Information:
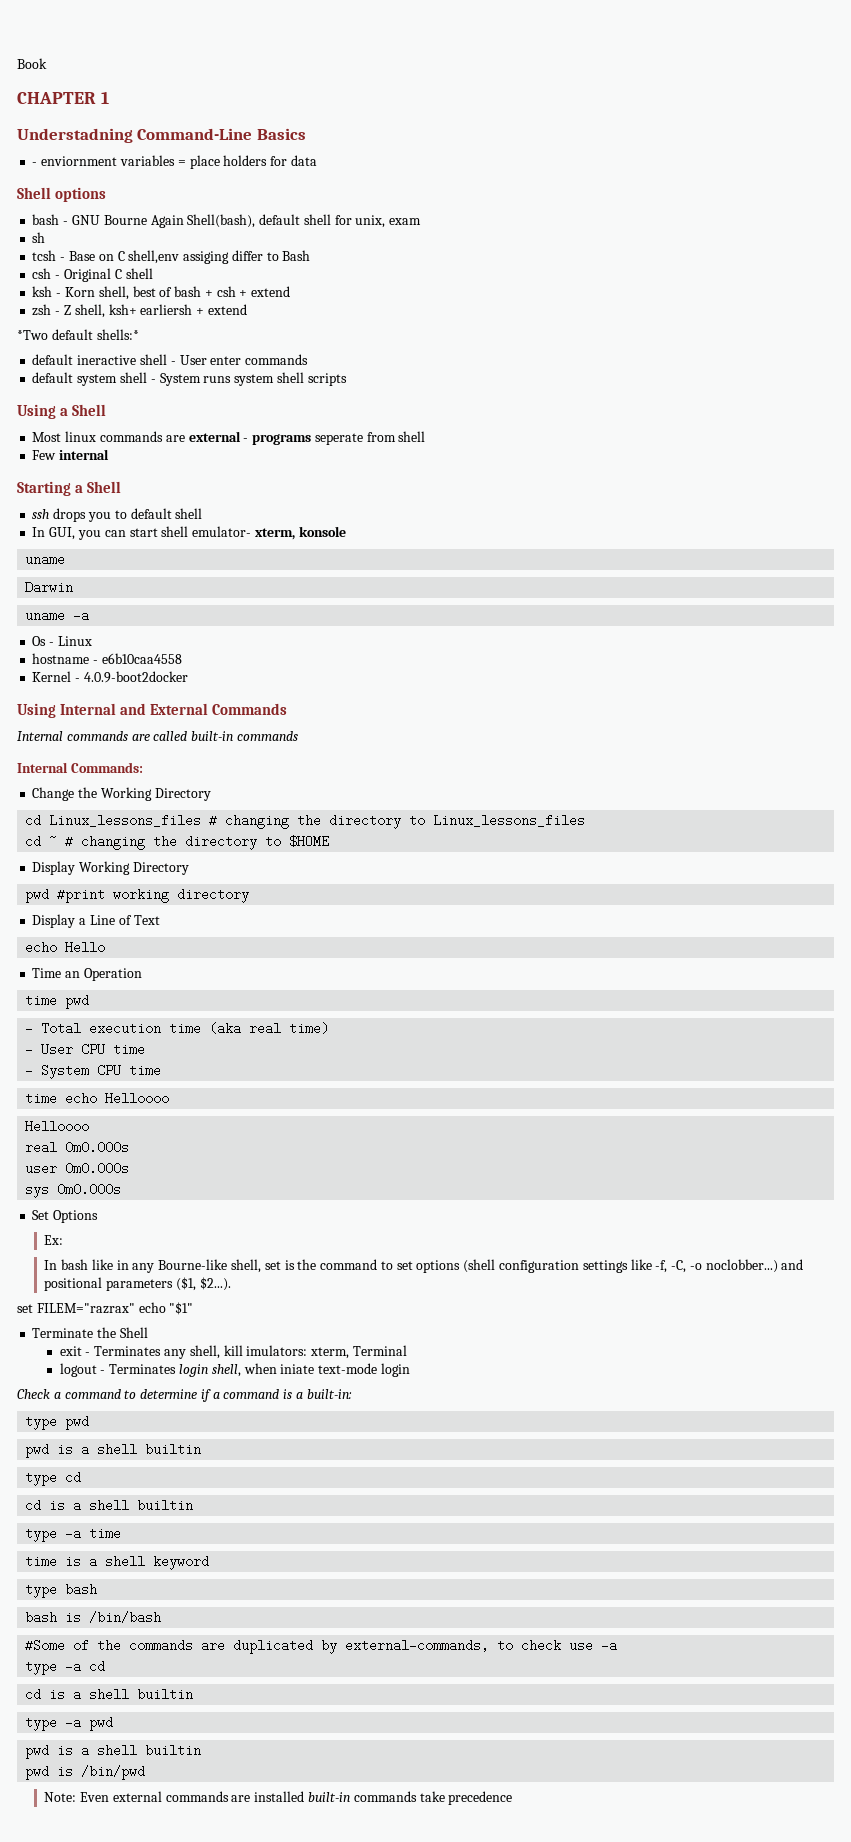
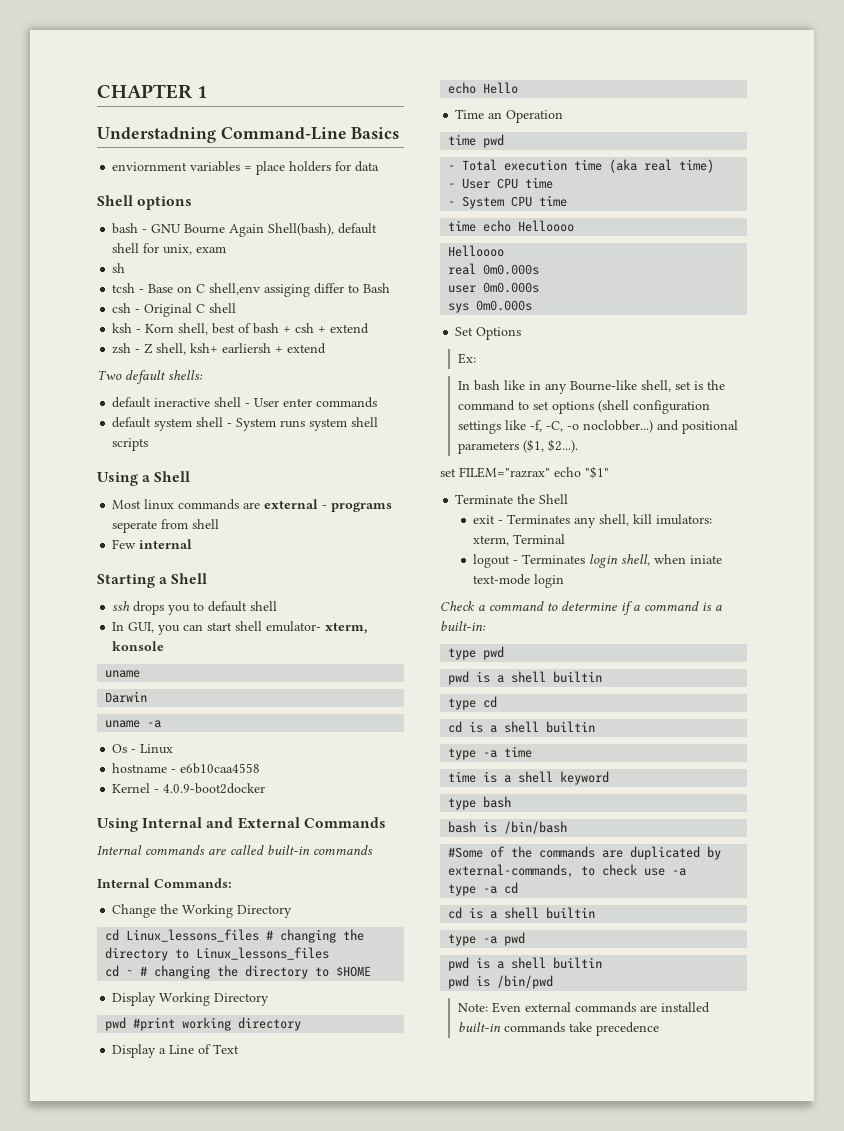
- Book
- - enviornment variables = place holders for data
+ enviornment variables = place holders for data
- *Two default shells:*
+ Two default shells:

Work required: Line by line, write out the material above exactly, with no images.

Expected output:
- Book
- - enviornment variables = place holders for data
+ enviornment variables = place holders for data
- *Two default shells:*
+ Two default shells:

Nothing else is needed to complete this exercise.